## EXERCISE DETAILS
Retype, word for word, the line holding "Kaylene Colburn |" and every line below it to the end of the listing. Leave out the pictures.

## SOURCE MATERIAL
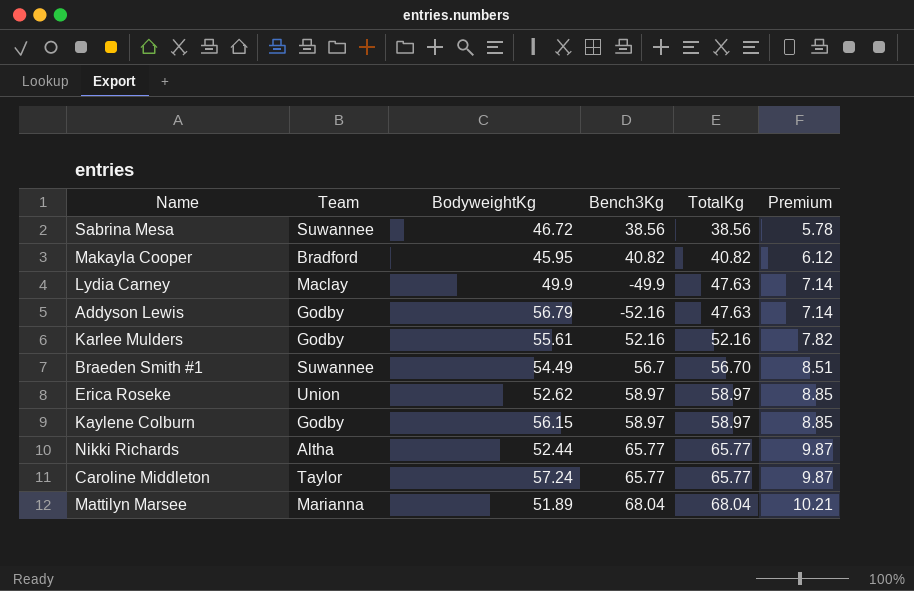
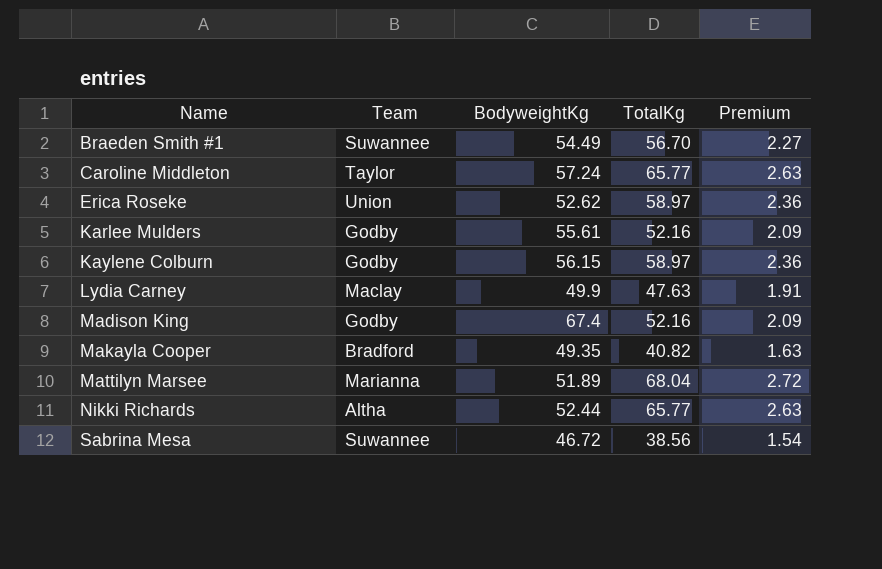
row order: TotalKg ascending -> Name ascending
column Bench3Kg | position: 4 -> none
column Premium | formula: [TotalKg] * 0.15 -> [TotalKg] * 0.04
row Addyson Lewis: Godby | 56.79 | -52.16 | 47.63 | 7.14 -> none
row Madison King: none -> Godby | 67.4 | 52.16 | 2.09
Makayla Cooper | BodyweightKg: 45.95 -> 49.35

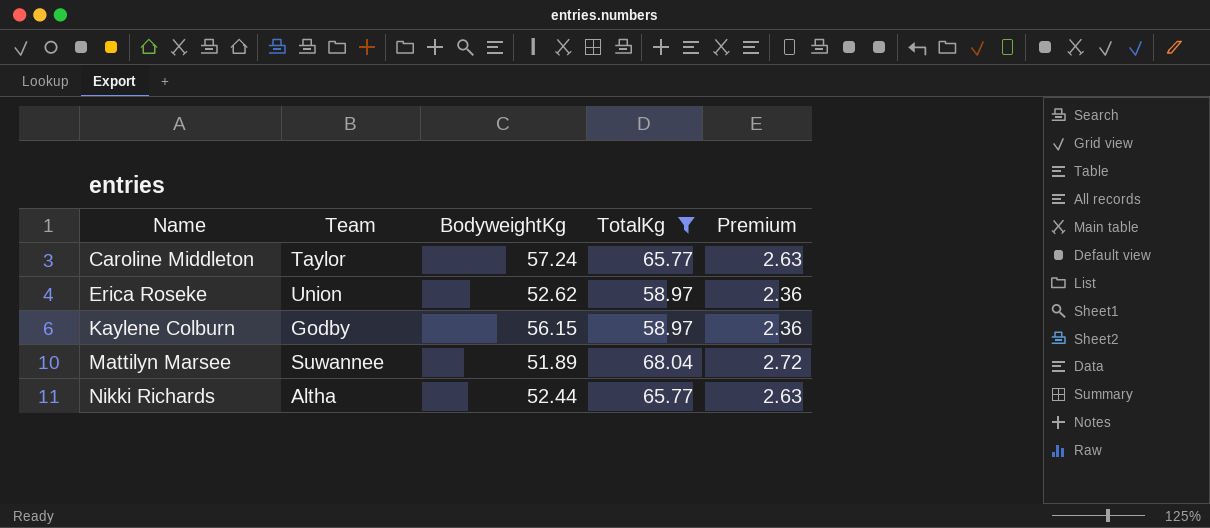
filter: none -> TotalKg >= 58.97
Mattilyn Marsee | Team: Marianna -> Suwannee

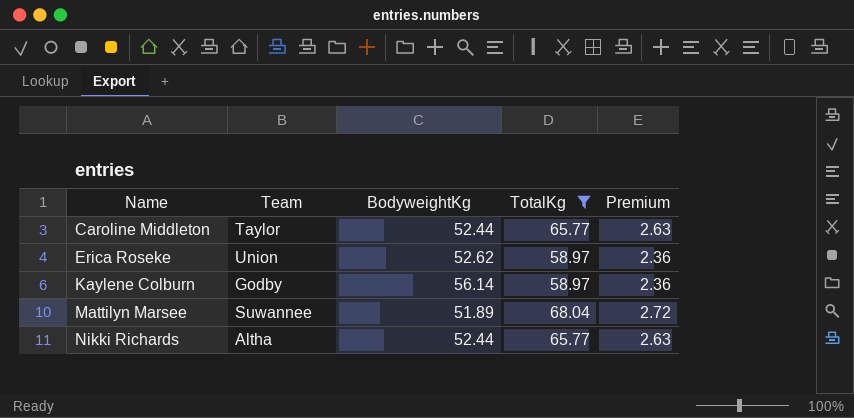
Caroline Middleton | BodyweightKg: 57.24 -> 52.44
Kaylene Colburn | BodyweightKg: 56.15 -> 56.14

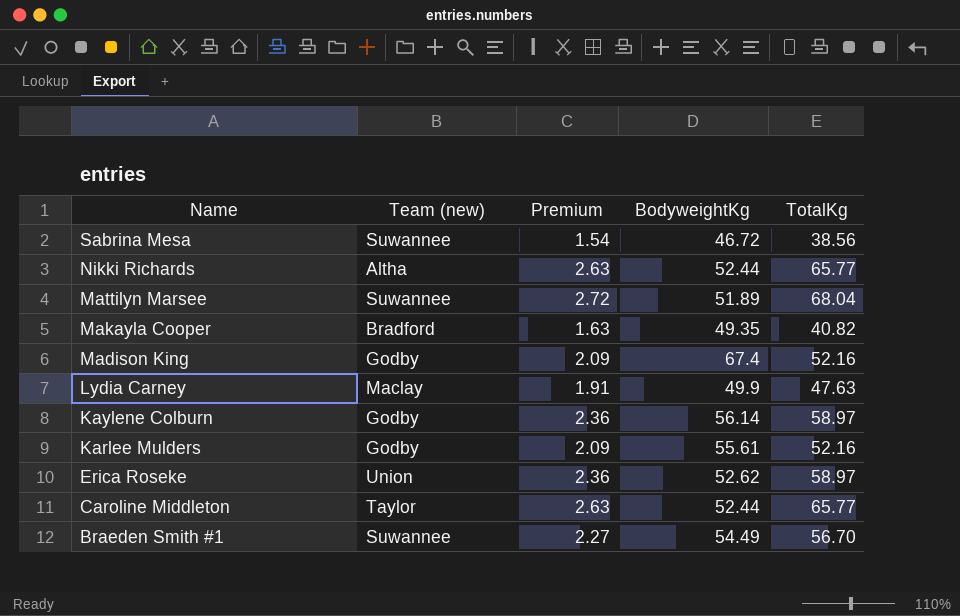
filter: TotalKg >= 58.97 -> none
row order: Name ascending -> Name descending
column name: Team -> Team (new)
column Premium | position: 5 -> 3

## EXERCISE SOLUTION
Kaylene Colburn | BodyweightKg: 56.15 -> 56.14

filter: TotalKg >= 58.97 -> none
row order: Name ascending -> Name descending
column name: Team -> Team (new)
column Premium | position: 5 -> 3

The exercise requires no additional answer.